2 But more fundamentally, it seems to me, as discussed in argument with counsel, that the pleading in par 26 is misconceived. It alleges matters internal to the respondent. In the circumstances of this case, if there were a repudiation of the agreement it would have to be something that was made known, either expressly or by conduct, by the respondent to the applicant. If there were an evincing of an intention not to be bound, or a breach going to the root of the contract, it would not matter, for the purposes of legal effect, whether that conduct was motivated by mala fides or otherwise. Similarly, the allegation in par 26(b), that there was an alteration of documents to support a false case that there had never been an agreement, really seems to me a matter of evidence going to the issue as to whether or not there was a concluded agreement. If the authenticity of documents tendered in relation to that issue are challenged, that is simply a matter for resolution as an issue of disputed fact.

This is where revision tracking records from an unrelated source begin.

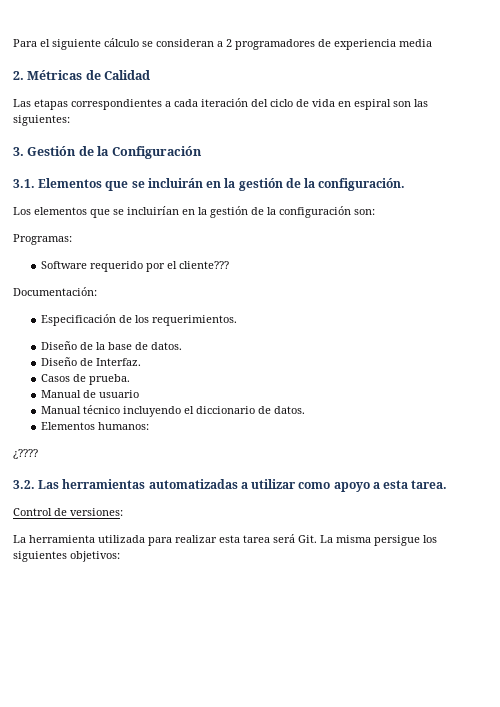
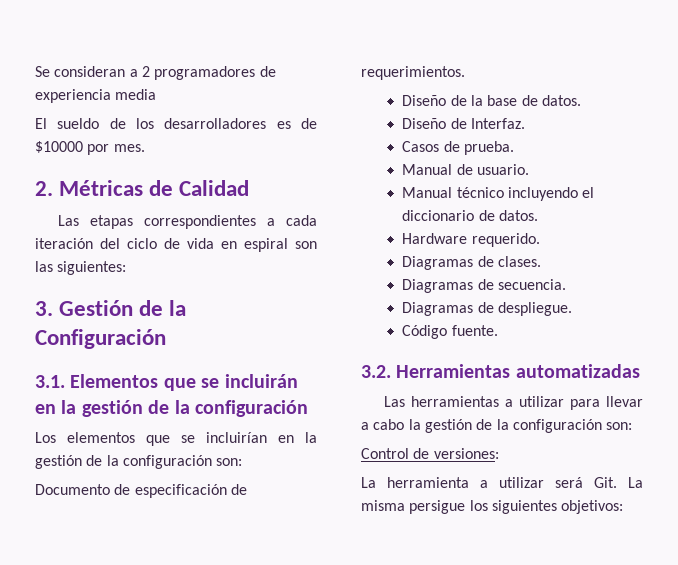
- Para el siguiente cálculo se consideran a 2 programadores de experiencia media
+ Se consideran a 2 programadores de experiencia media
+ El sueldo de los desarrolladores es de $10000 por mes.
- 3.1. Elementos que se incluirán en la gestión de la configuración.
+ 3.1. Elementos que se incluirán en la gestión de la configuración
- Programas:
- Software requerido por el cliente???
- Documentación:
- Especificación de los requerimientos.
+ Documento de especificación de requerimientos.
- Manual de usuario
+ Manual de usuario.
- Elementos humanos:
- ¿????
+ Hardware requerido.
+ Diagramas de clases.
+ Diagramas de secuencia.
+ Diagramas de despliegue.
+ Código fuente.
- 3.2. Las herramientas automatizadas a utilizar como apoyo a esta tarea.
+ 3.2. Herramientas automatizadas
+ Las herramientas a utilizar para llevar a cabo la gestión de la configuración son:
- La herramienta utilizada para realizar esta tarea será Git. La misma persigue los siguientes objetivos:
+ La herramienta a utilizar será Git. La misma persigue los siguientes objetivos:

3 I think to maintain these paragraphs in the statement of claim would confuse and delay the trial of the action, and would set up false issues.
4 I think the corresponding cause of action under s 52 of the Trade Practices Act is subject to the same criticism. In the circumstances of this case at least, I do not see how conduct, whether express statements or behaviour or inaction, can be misleading and/or deceptive, unless it takes the form of a communication to the applicant by the respondent so as to induce the applicant to act to its detriment. Reference might be made to the recent decision of the High Court in Marks v GIO Australia Holdings Ltd [1998] HCA 69; (1999) 73 ALJR 12. I should add that my conclusion is not altered by counsel's reference to par 3.3 of the defence, but plainly the terms of what was the agreement between the parties is going to be a major issue in this case, and as I see it, the defence simply pleads what is the respondent's version.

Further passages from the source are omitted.